COVID-19 here to stay, former FDA chief tells Westport audience
WESTPORT — Former Food and Drug Administration Commissioner Scott Gottlieb, who advised Gov. Ned Lamont during the height of the pandemic, predicted COVID-19 was here to stay.
During a conversation at the Westport Library, Gottlieb spoke to CNN journalist Alisyn Camerota about his new book “Uncontrolled Spread,” which largely criticizes America’s response to the pandemic and warns politicians and officials to prepare for the next one.
He also said while governmental restrictions will likely ease further in the near term, people should prepare for COVID-19 to be a fixture in seasonal diseases.
“I don’t think we’ll have mandates in place on a permanent basis,” he said. “But I think our culture is going to change around the risk of respiratory pathogens in the wintertime. And it’s gonna have to because we can’t be as complacent as we’ve been about flu, with the twin risk of COVID and flu circulating.”
He predicted a shift in work life and social interactions as people continue to take precautions around having people in close
quarters in colder season.
And masks may become commonplace even after the immiment threat of COVID-19 diminishes, Gottlieb said.
“I think we’re going to have a veneer of safety around respiratory disease that we didn’t have before COVID,” Gottlieb said.
Gottlieb also took aim at the Centers for Disease Control and Prevention, criticizing them for fumbling public health messaging.
The CDC was not the right agency to take the lead on COVID-19, Gottlieb said. Instead, he said the U.S. should have tried creating a hybrid entity that combined the scientific expertise of the CDC with the operational capability
of other agencies such as the Federal Emergency Management Agency.

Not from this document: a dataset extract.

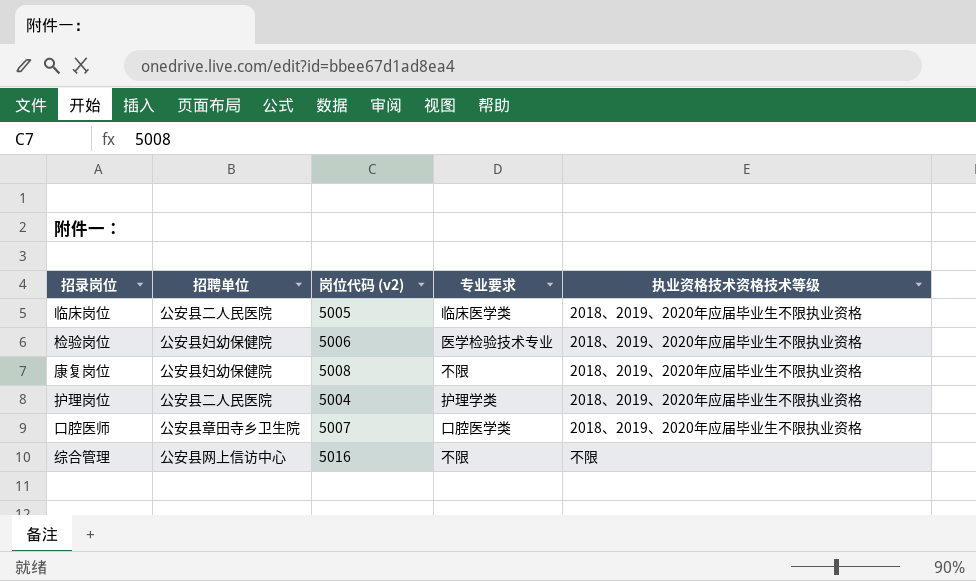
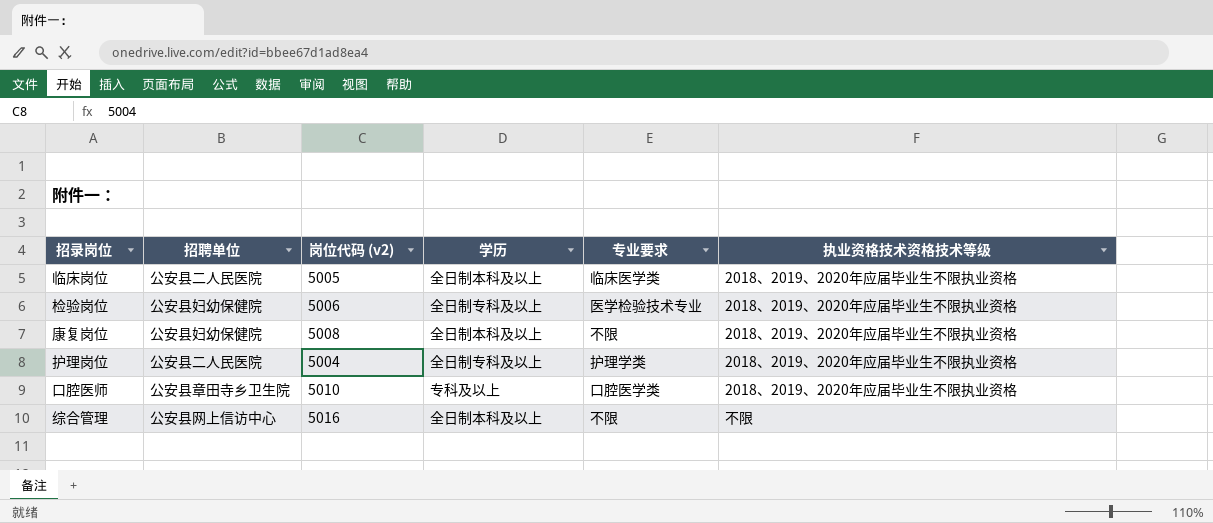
column 学历 | position: none -> 4
口腔医师 | 岗位代码 (v2): 5007 -> 5010

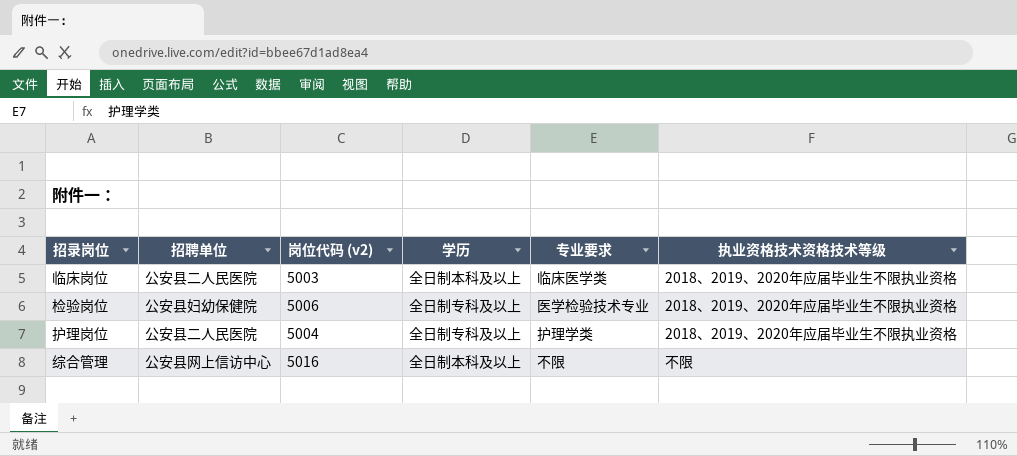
row 康复岗位: 公安县妇幼保健院 | 5008 | 全日制本科及以上 | 不限 | 2018、2019、2020年应届毕业生不限执业资格 -> none
row 口腔医师: 公安县章田寺乡卫生院 | 5010 | 专科及以上 | 口腔医学类 | 2018、2019、2020年应届毕业生不限执业资格 -> none
临床岗位 | 岗位代码 (v2): 5005 -> 5003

His book argues that COVID-19 revealed severe faults in several government agencies, including the CDC, and underscored how ill-prepared the country was for any pandemic.
Gottlieb, who was the first FDA Commissioner under former President Donald Trump, said he had told key players in Congress and within the Trump administration how concerned he had been with the government’s handling of the pandemic in its early days.
“I don’t think anybody sensed how bad it could potentially get,” Gottlieb told Camerota.